:: TASK ITEM ::
Every entry that follows must be written out exactly, apart from its pictures.

(Beginning of PROVIDED INFORMATION)

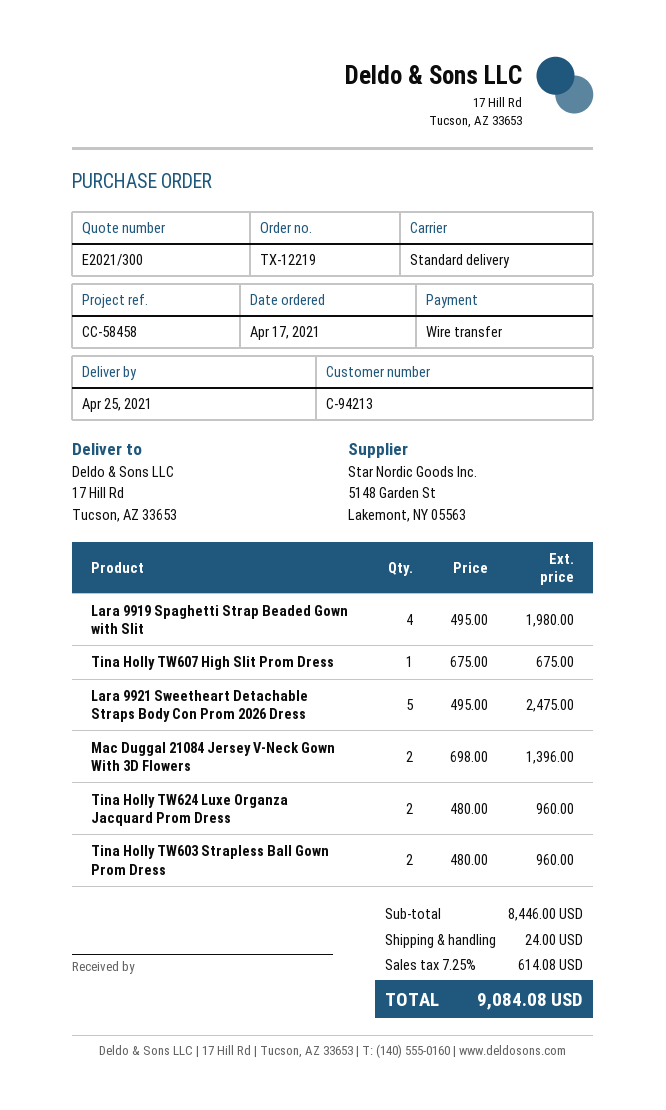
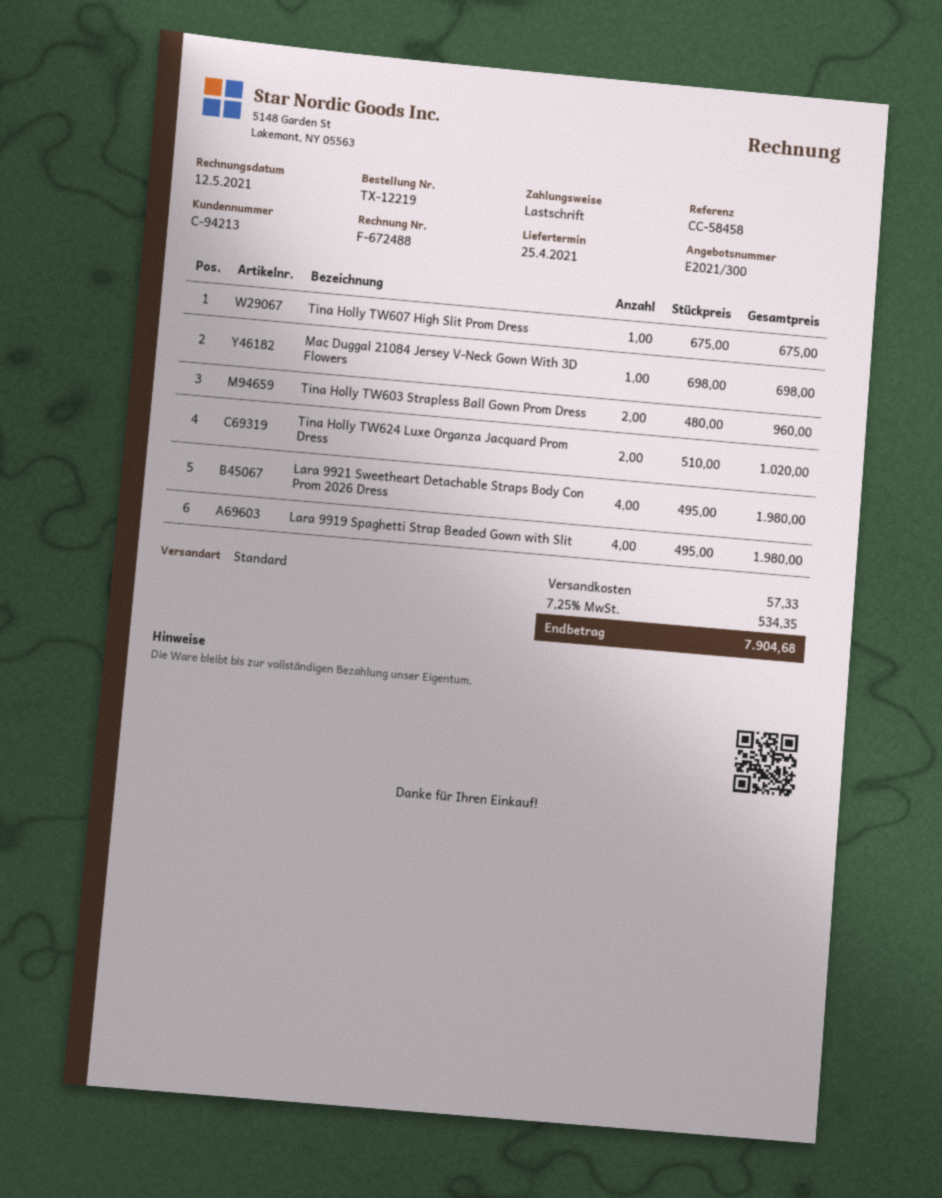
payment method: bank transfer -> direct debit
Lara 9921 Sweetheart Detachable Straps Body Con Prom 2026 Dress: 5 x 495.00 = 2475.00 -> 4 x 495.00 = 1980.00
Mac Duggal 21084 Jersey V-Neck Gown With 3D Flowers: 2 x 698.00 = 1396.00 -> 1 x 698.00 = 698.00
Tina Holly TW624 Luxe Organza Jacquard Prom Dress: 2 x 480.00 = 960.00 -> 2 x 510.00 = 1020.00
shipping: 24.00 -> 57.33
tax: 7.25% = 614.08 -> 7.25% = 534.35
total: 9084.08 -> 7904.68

(End of PROVIDED INFORMATION)

:: PROBLEM SOLUTION ::
payment method: bank transfer -> direct debit
Lara 9921 Sweetheart Detachable Straps Body Con Prom 2026 Dress: 5 x 495.00 = 2475.00 -> 4 x 495.00 = 1980.00
Mac Duggal 21084 Jersey V-Neck Gown With 3D Flowers: 2 x 698.00 = 1396.00 -> 1 x 698.00 = 698.00
Tina Holly TW624 Luxe Organza Jacquard Prom Dress: 2 x 480.00 = 960.00 -> 2 x 510.00 = 1020.00
shipping: 24.00 -> 57.33
tax: 7.25% = 614.08 -> 7.25% = 534.35
total: 9084.08 -> 7904.68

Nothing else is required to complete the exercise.